Figure 3.

Gene editing to remove terminal sialic acids or the entire O-glycans on GPIIb differentially affects anti-HPA-9b alloantibody binding. (A) Schematic of local alloantigenic peptide and O-glycan modification of GPIIb from genetically edited iPSC-derived MKs. (B) Flow cytometry analysis of the binding of 4 patient anti-HPA-9b alloantibodies to various HPA-9 allele-specific iPSC-derived MKs. Medium fluorescence intensity of each alloantibody binding to different MKs was normalized to that of WT HPA-9a cells. Green lines represent mean values of 4 patient samples in 3 independent experiments. P values are calculated from Linear mixed model fit by REML, using R package “lme4,” in which patients are random effects and cell types are fixed effects. ∗∗P < .01. (C) Screen of suspected anti-HPA-9b FNAIT maternal sera using WT or ST3GAL1/2 KO HPA-9 allele-specific iPSC-derived MKs. Eight suspected anti-HPA-9b maternal sera that were previously unconfirmable with clinical standard PABA assay were tested with whole cell flow cytometry analysis. All the suspected mothers are HPA-9a homozygous and all the fathers are HPA-9a/9b heterozygous.

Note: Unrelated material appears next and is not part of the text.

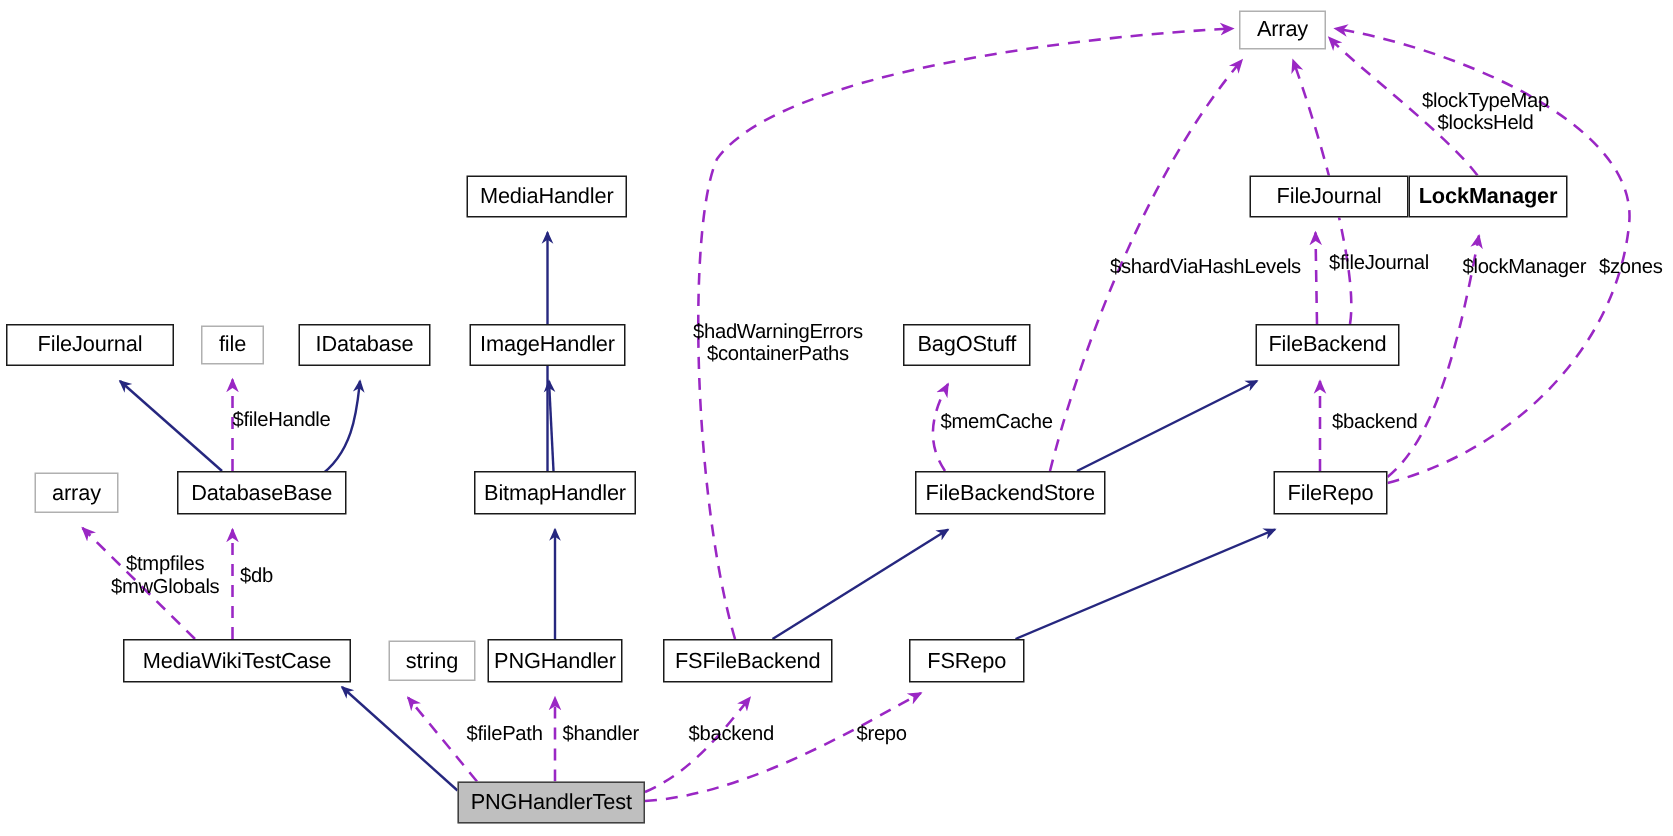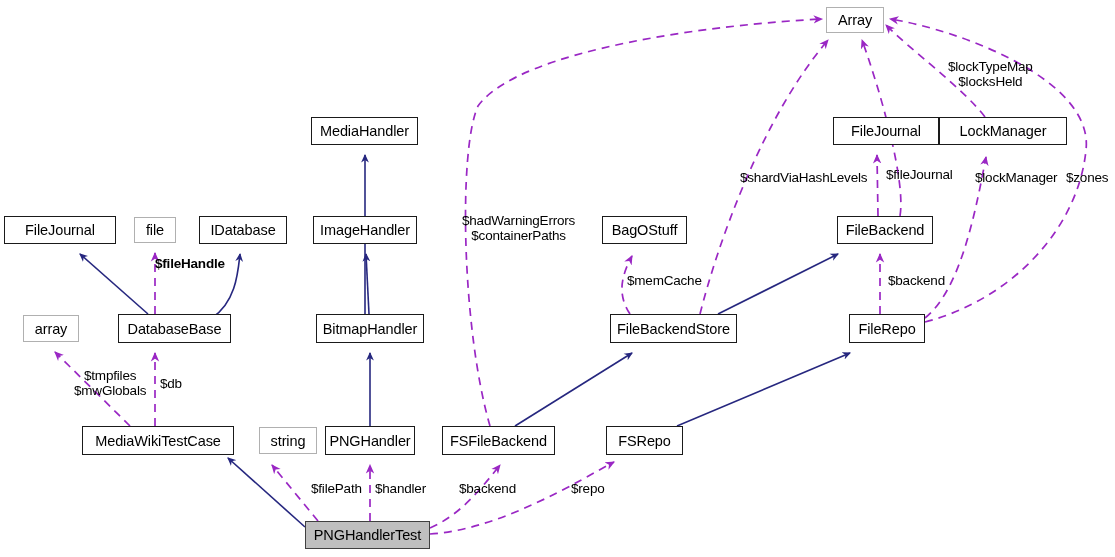"LockManager" div.node { font-weight: none -> bold; width: 128px -> 106px }
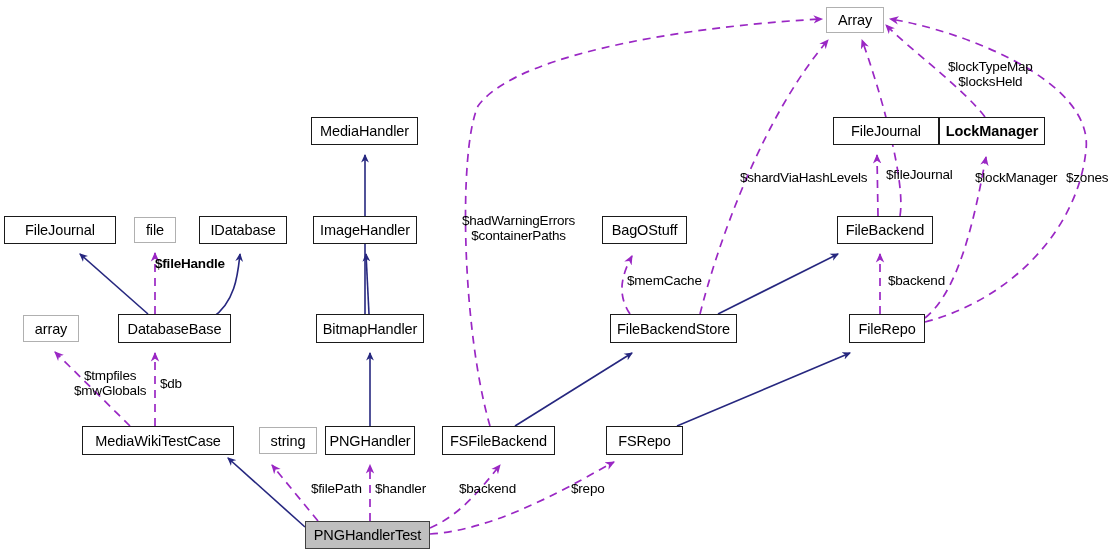"$fileHandle" div.edge-label { font-weight: bold -> none; top: 256px -> 272px }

S1 and S2 contain anti-HPA-9b alloantibodies that are detectable by both WT and ST3GAL1/2 KO HPA-9b cells. Anti-HPA-9b alloantibody in S3 is only detectable by ST3GAL1/KO HPA-9b cells. S2 and S3 also contain anti-HPA-1a alloantibodies that cause high background binding in this assay. S4 is a representative of negative samples for the analysis. Color-coded numbers indicate median fluorescence intensity of corresponding peaks. NeuAc, N-acetylneuraminic acid; Gal, galactose; GalNAc, N-acetyl-D-galactosamine; IgG, immunoglobulin G; PE, phycoerythrin.